Detailed information about these and other compiler options is available in the GNU compiler (gfortran, gcc, and g++) man pages on Warhawk.

5.3. Relevant Modules

By default, Warhawk loads the modulefiles PrgEnv-cray (Cray compiler suite, Cray MPICH, Cray LibSci, Parallel Application Launch Services [PALS]) for you. For more information on using modules, see the Modules User Guide.

5.4. Libraries

5.4.1. Cray LibSci

Warhawk provides the Cray LibSci library, a collection of numerical routines tuned for Cray computers. The routines, which are available via both FORTRAN and C interfaces, include:

  • BLAS (Levels 1, 2, and 3)
  • CBLAS – a C interface to legacy BLAS
  • LAPACK
  • BLACS
  • ScaLAPACK plus PBLAS (Levels 1, 2, and 3)
  • IRT (Iterative Refinement Toolkit) - a library of solvers and tools that provides solutions to linear systems

To link to the Cray LibSci libraries, add the entry

-lsci_compiler[_mpi][_mp]

where compiler can be cray, intel, gnu, nvidia, or aocc, and, optionally, _mpi and _mp select MPI-enabled and multithreaded versions, respectively.

5.4.2. Other Cray-supplied Libraries

The following Cray-optimized libraries are also available:

  • FFTW – Discrete Fourier Transform libraries
  • HDF5 – Hierarchical Data Format library (serial and parallel)
  • NETCDF – Network Common Data Format library (serial and parallel)

The modulefiles for these libraries are of the form cray-library_name. Use

module avail cray-

to find the appropriate modulefile. More information about linking these libraries are in the documentation which is available after loading the associated modulefiles.

5.4.3. Additional Math Libraries

There is also an extensive set of Math libraries available in the $PET_HOME/MATH directory on Warhawk. Information about these libraries can be found on the Baseline Configuration website at BC policy FY13-01.

5.5. Debuggers

Warhawk provides the GNU Project Debugger (gdb), TotalView, and DDT debuggers to assist users in debugging their code.

5.5.1. GDB

The GNU Project Debugger (gdb) is a source-level debugger that can be invoked either with a program for execution or a running process id. To launch your program under gdb for debugging, use the following command:

gdb a.out corefile

To attach gdb to a program that is already executing on a node, use the following command:

gdb a.out pid

For more information, the GDB manual can be found at http://www.gnu.org/software/gdb.

5.5.2. TotalView

TotalView is a debugger that supports threads, MPI, OpenMP, C/C++, and Fortran, mixed-language codes, advanced features like on-demand memory leak detection, other heap allocation debugging features, and the Standard Template Library Viewer (STLView). Unique features like dive, a wide variety of breakpoints, the Message Queue Graph/Visualizer, powerful data analysis, and control at the thread level are also available.

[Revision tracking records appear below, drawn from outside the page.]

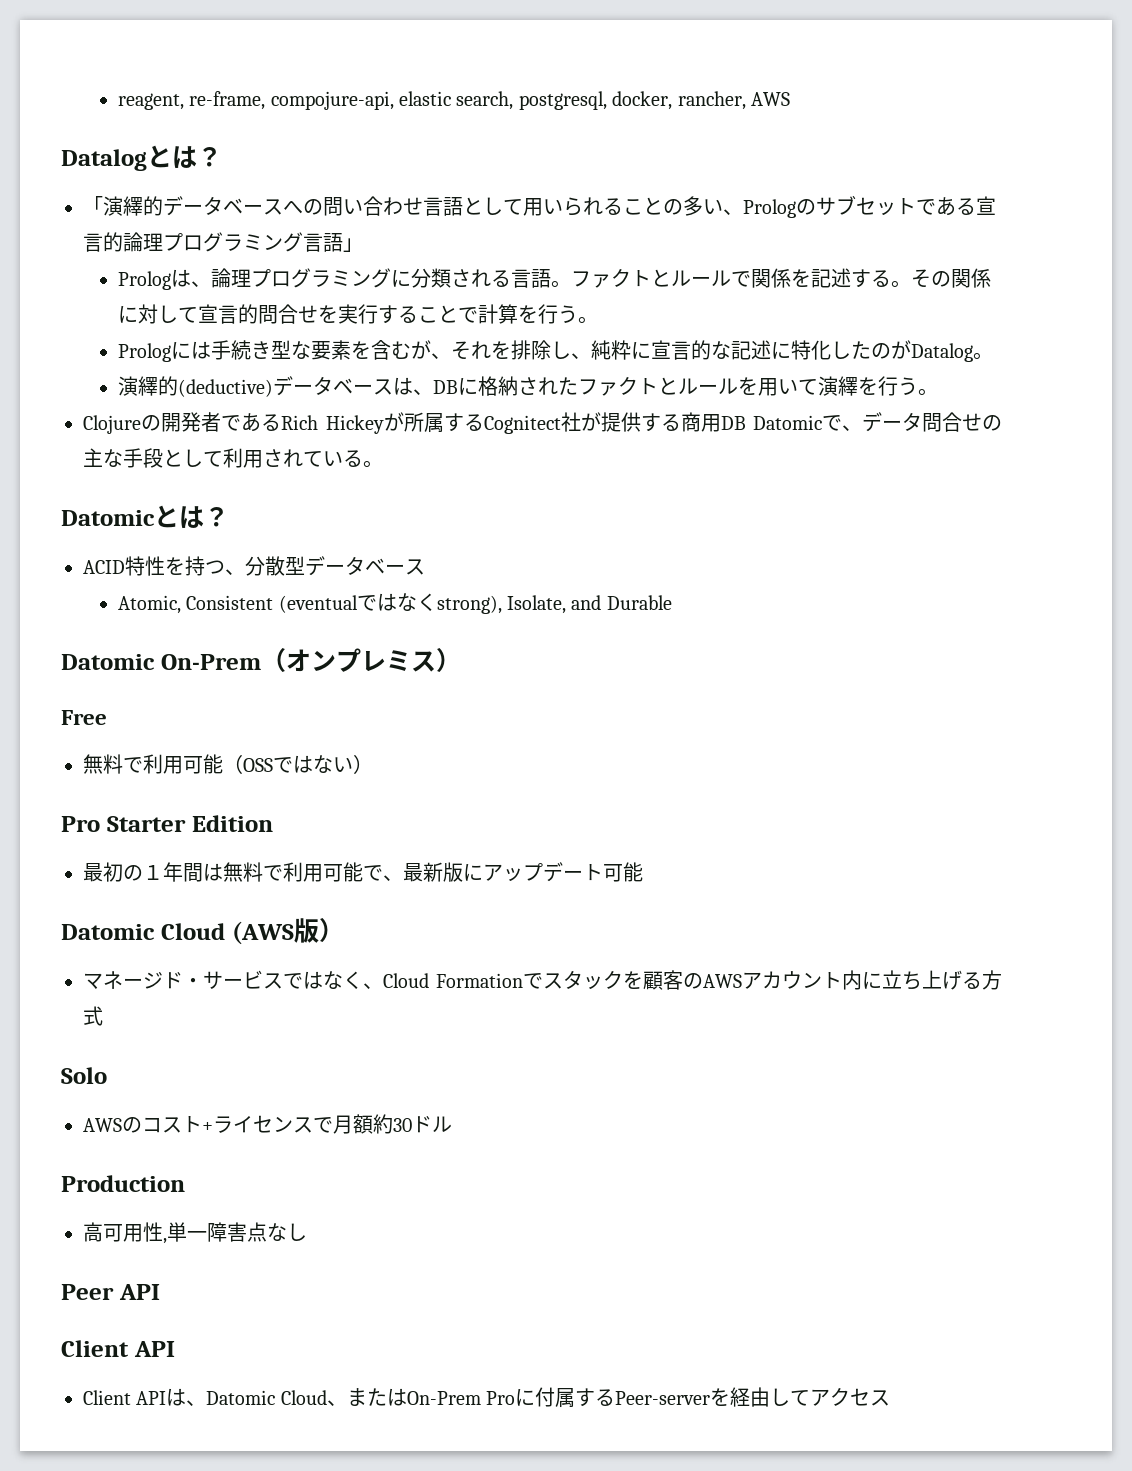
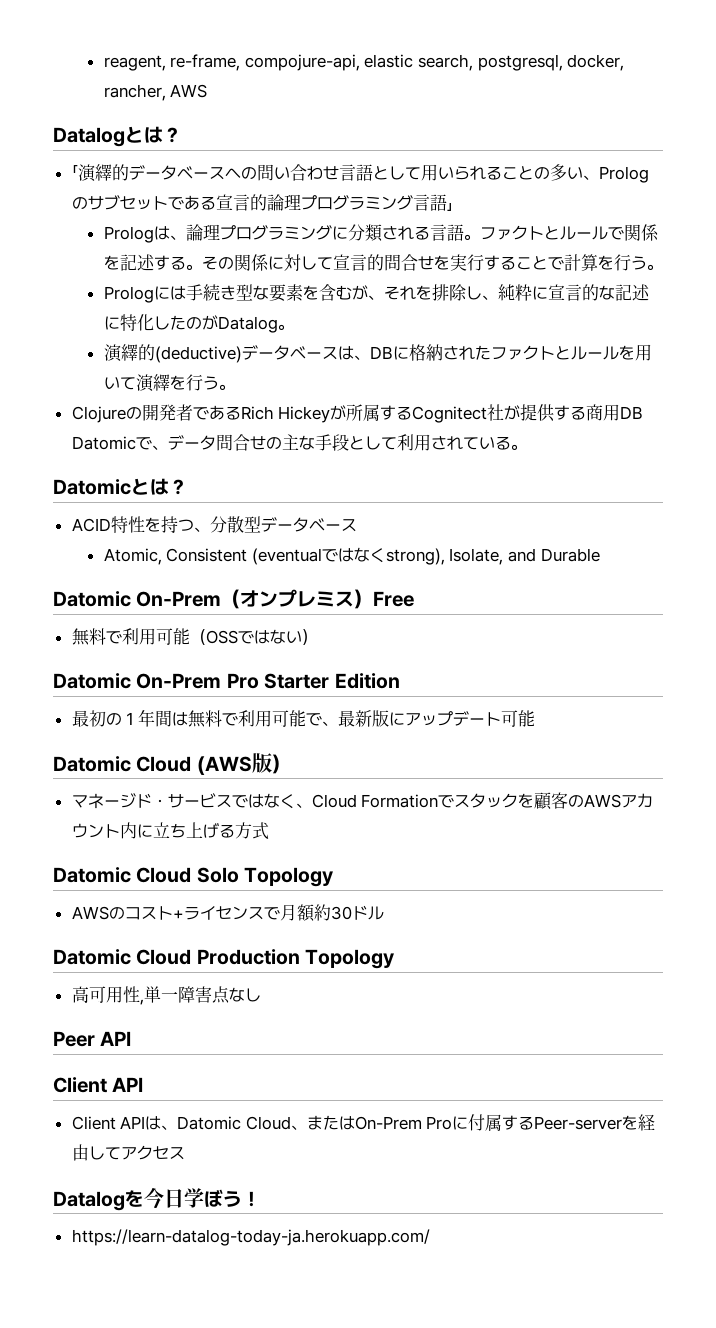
- Datomic On-Prem（オンプレミス）
- Free
+ Datomic On-Prem（オンプレミス）Free
- Pro Starter Edition
+ Datomic On-Prem Pro Starter Edition
- Solo
+ Datomic Cloud Solo Topology
- Production
+ Datomic Cloud Production Topology
+ Datalogを今日学ぼう！
+ https://learn-datalog-today-ja.herokuapp.com/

Follow the steps below to use TotalView on Warhawk via a UNIX X-Windows interface.

  1. Ensure an X server is running on your local system. Linux users will likely have this by default, but MS Windows users will need to install a third party X Windows solution. There are various options available.
  2. For Linux users, connect to Warhawk using "ssh -Y". Windows users will need to use PuTTY with X11 forwarding enabled (Connection->SSH->X11->Enable X11 forwarding).
  3. Compile your program on Warhawk with the "-g" option.
  4. Submit an interactive job:

    qsub -l select=1:ncpus=128:mpiprocs=128 -A Project_ID \
    -l walltime=00:30:00 -q debug -X -I

    Once your job has been scheduled, you will be logged into an interactive batch session on a service node that is shared with other users.
  5. Load the TotalView module:

    module load totalview

  6. Start program execution:

    mpiexec -tv -np 4 ./my_mpi_prog.exe arg1 arg2...

  7. After a short delay, the TotalView windows will pop up. Click "Go" and then "Yes" to start program execution.

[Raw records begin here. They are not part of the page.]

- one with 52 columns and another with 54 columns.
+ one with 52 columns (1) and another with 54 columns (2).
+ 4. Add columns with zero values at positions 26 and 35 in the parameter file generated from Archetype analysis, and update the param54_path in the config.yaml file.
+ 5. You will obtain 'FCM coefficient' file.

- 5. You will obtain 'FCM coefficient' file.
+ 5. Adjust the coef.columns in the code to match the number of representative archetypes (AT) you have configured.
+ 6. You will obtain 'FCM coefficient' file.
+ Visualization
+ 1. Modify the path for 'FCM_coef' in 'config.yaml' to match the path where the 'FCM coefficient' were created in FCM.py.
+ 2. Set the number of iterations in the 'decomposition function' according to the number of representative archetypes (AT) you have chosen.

An example of using TotalView can be found in $SAMPLES_HOME/Programming/Totalview_Example on Warhawk. For more information on using TotalView, see the TotalView Documentation page.

5.5.3. DDT

DDT is a debugger that supports threads, MPI, OpenMP, C/C++, Fortran, Co-array Fortran, UPC, and CUDA. Memory debugging and data visualization are supported for large-scale parallel applications. The Parallel Stack Viewer is a unique way to see the program state of all processes and threads at a glance.

To use DDT on Warhawk, follow steps 1 through 4 (above) as for TotalView but load and use the DDT debugger instead.

  1. Load the DDT module:

    module load ddt
  2. Start program execution:

    ddt -n 4 ./my_mpi_prog.exe arg1 arg2 ...
  3. The DDT window will pop up. Verify the application name and number of MPI processes. Click "Run".

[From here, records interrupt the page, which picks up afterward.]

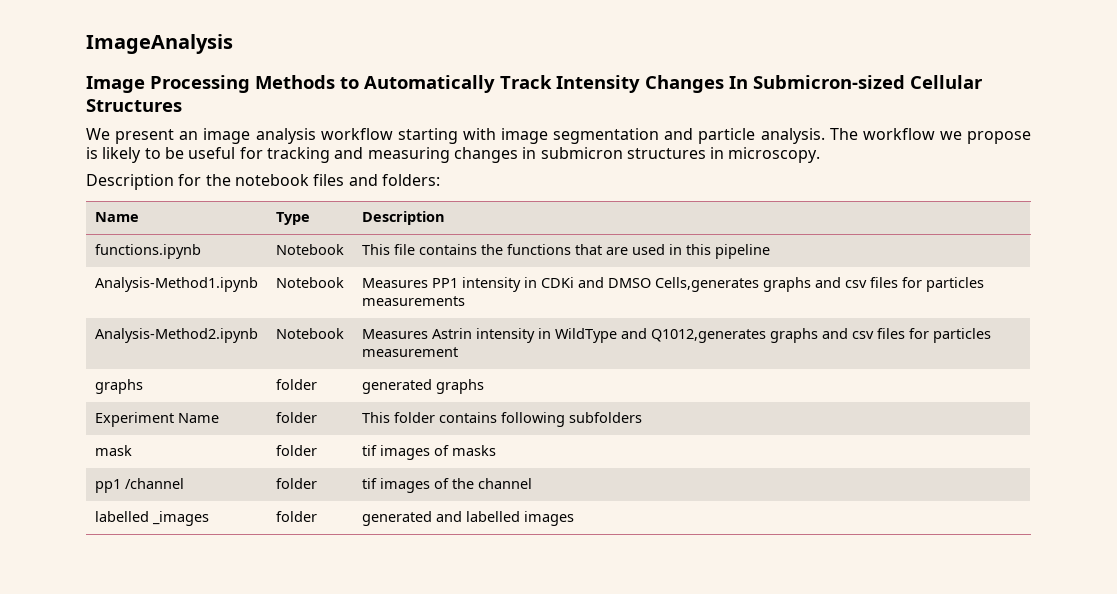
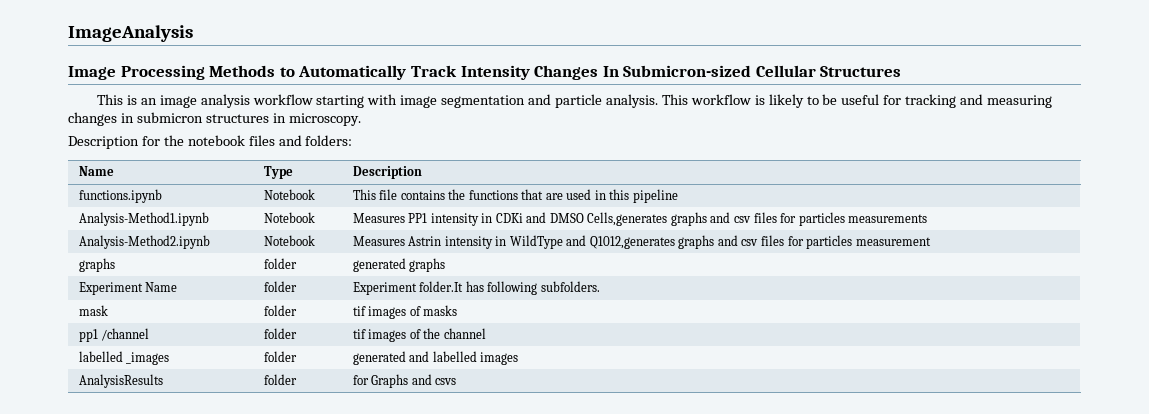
- We present an image analysis workflow starting with image segmentation and particle analysis.
+ This is an image analysis workflow starting with image segmentation and particle analysis.
- The workflow we propose is likely to be useful for tracking and measuring changes in submicron structures in microscopy.
+ This workflow is likely to be useful for tracking and measuring changes in submicron structures in microscopy.
- Experiment Name | folder | This folder contains following subfolders
+ Experiment Name | folder | Experiment folder.It has following subfolders.
+ AnalysisResults | folder | for Graphs and csvs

An example of using DDT can be found in $SAMPLES_HOME/Programming/DDT_Example on Warhawk.

5.6. Code Profiling and Optimization

Profiling is the process of analyzing the execution flow and characteristics of your program to identify sections of code that are likely candidates for optimization, which increases the performance of a program by modifying certain aspects for increased efficiency.

We provide two profiling tools: gprof and codecov to assist you in the profiling process. In addition, a basic overview of optimization methods with information about how they may improve the performance of your code can be found in Performance Optimization Methods (below).

5.6.1. gprof

The GNU Project Profiler (gprof) is a profiler that shows how your program is spending its time and which function calls are made. To profile code using gprof, use the "-pg" option during compilation.

5.6.2. Additional Profiling Tools

There is also a set of profiling tools available in the $PET_HOME/pkgs directory on Warhawk. Information about these tools may be found on the Baseline Configuration website at BC policy FY13-01.

5.6.3. Program Development Reminders

If an application is not programmed for distributed memory, then only the cores on a single node can be used. This is limited to 128 cores on Warhawk.

Keep the system architecture in mind during code development. For instance, if your program requires more memory than is available on a single node, then you will need to parallelize your code so it can function across multiple nodes.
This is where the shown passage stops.